__What you should do__:
Task for the records below: please retype exactly and only the lines from the first through the one with "Mugi Miso (cebada)", with every picture omitted.
* * *
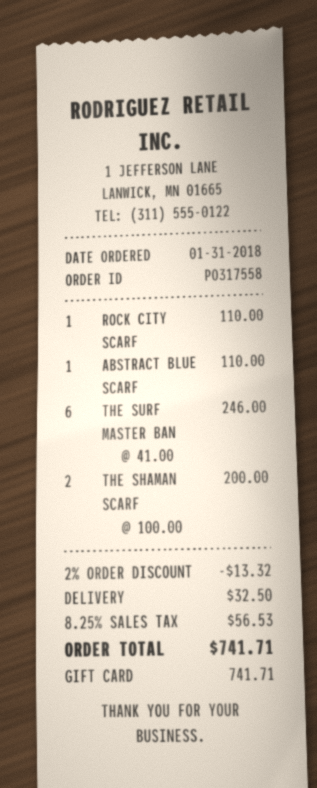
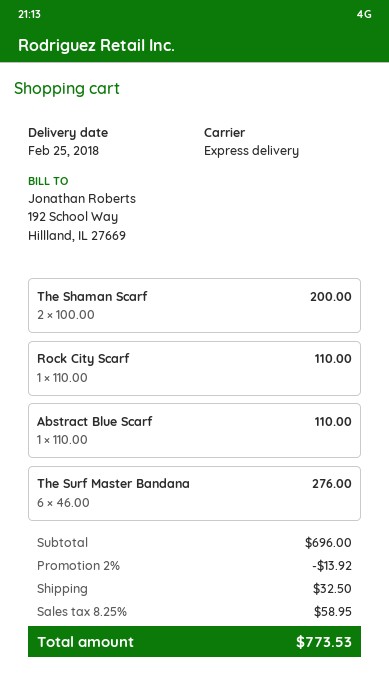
THE SURF MASTER BAN: 6 x 41.00 = 246.00 -> 6 x 46.00 = 276.00
discount: 2% = 13.32 -> 2% = 13.92
tax: 8.25% = 56.53 -> 8.25% = 58.95
total: 741.71 -> 773.53

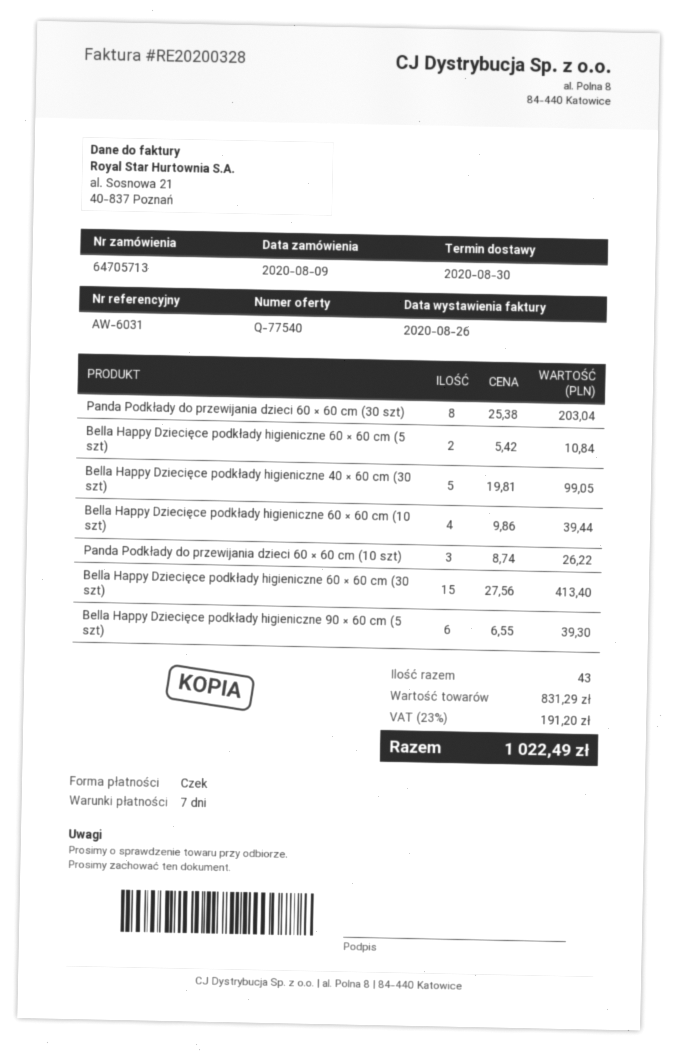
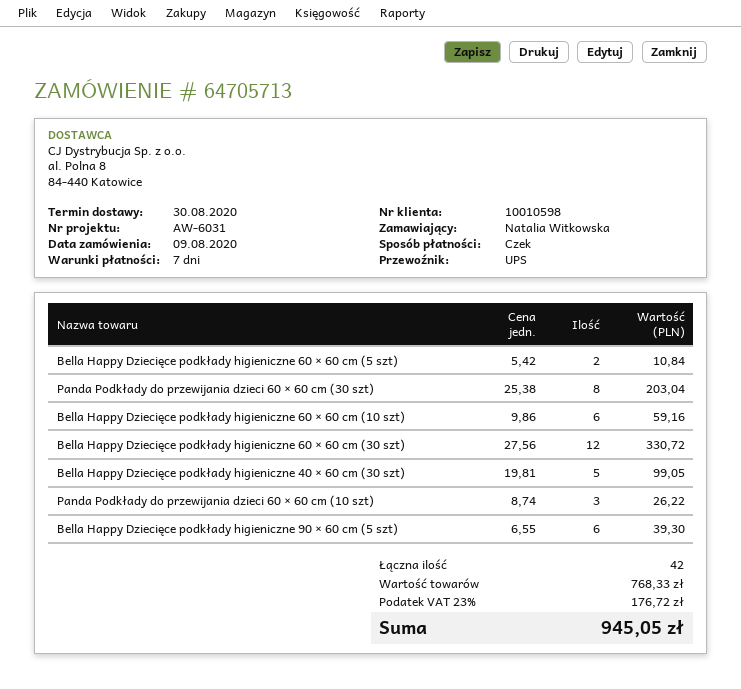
Bella Happy Dziecięce podkłady higieniczne 60 × 60 cm (10 szt): 4 x 9.86 = 39.44 -> 6 x 9.86 = 59.16
Bella Happy Dziecięce podkłady higieniczne 60 × 60 cm (30 szt): 15 x 27.56 = 413.40 -> 12 x 27.56 = 330.72
total quantity: 43 -> 42
subtotal: 831.29 -> 768.33
tax: 23% = 191.20 -> 23% = 176.72
total: 1022.49 -> 945.05

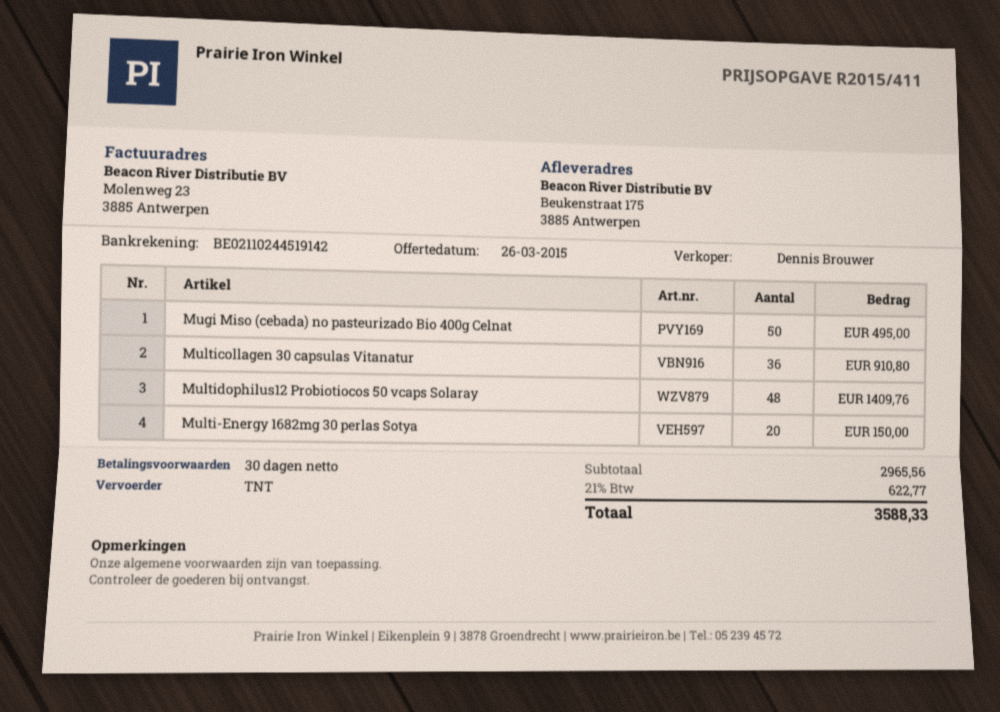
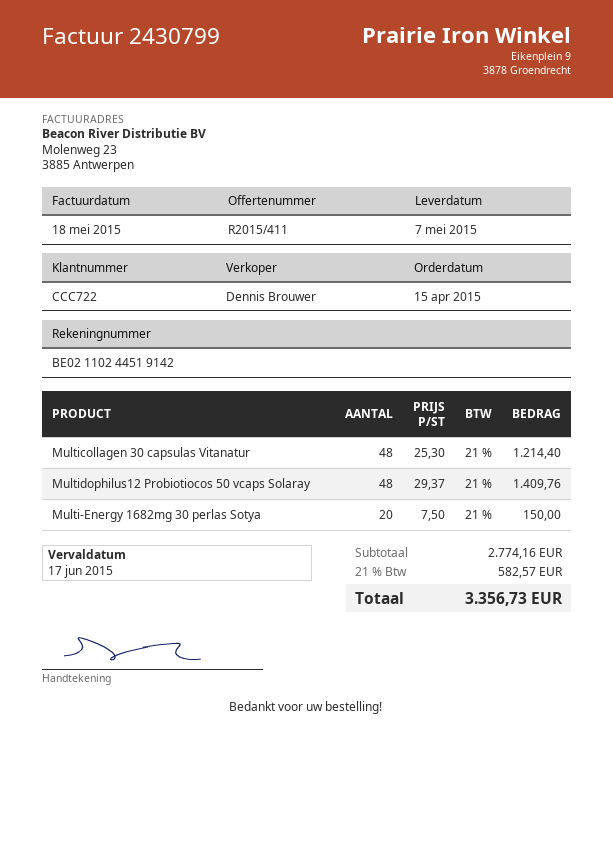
Mugi Miso (cebada) no pasteurizado Bio 400g Celnat: 50 for 495.00 -> none
Multicollagen 30 capsulas Vitanatur: 36 for 910.80 -> 48 for 1214.40
subtotal: 2965.56 -> 2774.16
tax: 21% = 622.77 -> 21% = 582.57
total: 3588.33 -> 3356.73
* * *
__Exercise solution__:
THE SURF MASTER BAN: 6 x 41.00 = 246.00 -> 6 x 46.00 = 276.00
discount: 2% = 13.32 -> 2% = 13.92
tax: 8.25% = 56.53 -> 8.25% = 58.95
total: 741.71 -> 773.53

Bella Happy Dziecięce podkłady higieniczne 60 × 60 cm (10 szt): 4 x 9.86 = 39.44 -> 6 x 9.86 = 59.16
Bella Happy Dziecięce podkłady higieniczne 60 × 60 cm (30 szt): 15 x 27.56 = 413.40 -> 12 x 27.56 = 330.72
total quantity: 43 -> 42
subtotal: 831.29 -> 768.33
tax: 23% = 191.20 -> 23% = 176.72
total: 1022.49 -> 945.05

Mugi Miso (cebada) no pasteurizado Bio 400g Celnat: 50 for 495.00 -> none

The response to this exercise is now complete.